Beijing Key Laboratory for Magneto-Photoelectrical, Composite and Interface Science, University of Science and Technology Beijing, Beijing 100083, People's Republic of China.
Proc Math Phys Eng Sci. 2018 Jan;474(2209):20170276. doi: 10.1098/rspa.2017.0276. Epub 2018 Jan 3.
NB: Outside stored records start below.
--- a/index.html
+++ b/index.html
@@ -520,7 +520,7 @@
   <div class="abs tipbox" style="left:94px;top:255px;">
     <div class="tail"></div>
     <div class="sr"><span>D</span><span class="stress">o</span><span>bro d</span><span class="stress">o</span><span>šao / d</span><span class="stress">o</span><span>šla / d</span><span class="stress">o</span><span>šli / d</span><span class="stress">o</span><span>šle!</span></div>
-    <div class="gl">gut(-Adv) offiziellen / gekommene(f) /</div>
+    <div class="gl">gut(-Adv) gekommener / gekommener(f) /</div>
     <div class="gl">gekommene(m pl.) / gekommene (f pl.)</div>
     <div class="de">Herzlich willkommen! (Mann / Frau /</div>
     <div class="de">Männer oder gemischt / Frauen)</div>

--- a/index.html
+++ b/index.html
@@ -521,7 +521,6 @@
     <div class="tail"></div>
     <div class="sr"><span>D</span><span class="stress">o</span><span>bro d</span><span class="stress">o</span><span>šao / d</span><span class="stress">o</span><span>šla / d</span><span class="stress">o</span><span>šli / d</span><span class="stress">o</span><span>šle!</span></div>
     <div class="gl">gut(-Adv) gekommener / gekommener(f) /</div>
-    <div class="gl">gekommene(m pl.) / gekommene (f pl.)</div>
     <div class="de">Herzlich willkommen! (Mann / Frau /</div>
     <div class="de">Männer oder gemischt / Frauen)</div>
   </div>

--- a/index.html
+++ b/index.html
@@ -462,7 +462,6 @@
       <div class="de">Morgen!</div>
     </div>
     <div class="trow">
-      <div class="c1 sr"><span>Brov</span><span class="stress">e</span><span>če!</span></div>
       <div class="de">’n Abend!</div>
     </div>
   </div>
To show the existence and properties of matter rogue waves in an =1 spinor Bose-Einstein condensate (BEC), we work on the three-component Gross-Pitaevskii (GP) equations. Via the Darboux-dressing transformation, we obtain a family of rational solutions describing the extreme events, i.e. rogue waves. This family of solutions includes bright-dark-bright and bright-bright-bright rogue waves. The algebraic construction depends on Lax matrices and their Jordan form. The conditions for the existence of rogue wave solutions in an =1 spinor BEC are discussed. For the three-component GP equations, if there is modulation instability, it is of baseband type only, confirming our analytic conditions. The energy transfers between the waves are discussed.
为了展示在(n = 1)的自旋玻色 - 爱因斯坦凝聚体(BEC)中物质 rogue 波的存在及其性质,我们研究了三分量的格罗斯 - 皮塔耶夫斯基(GP)方程。通过达布变换,我们得到了一族描述极端事件即 rogue 波的有理解。这族解包括亮 - 暗 - 亮和亮 - 亮 - 亮 rogue 波。代数构造依赖于拉克斯矩阵及其约当形式。讨论了(n = 1)自旋 BEC 中 rogue 波解存在的条件。对于三分量 GP 方程,如果存在调制不稳定性,它仅为基带类型,这证实了我们的解析条件。还讨论了波之间的能量转移。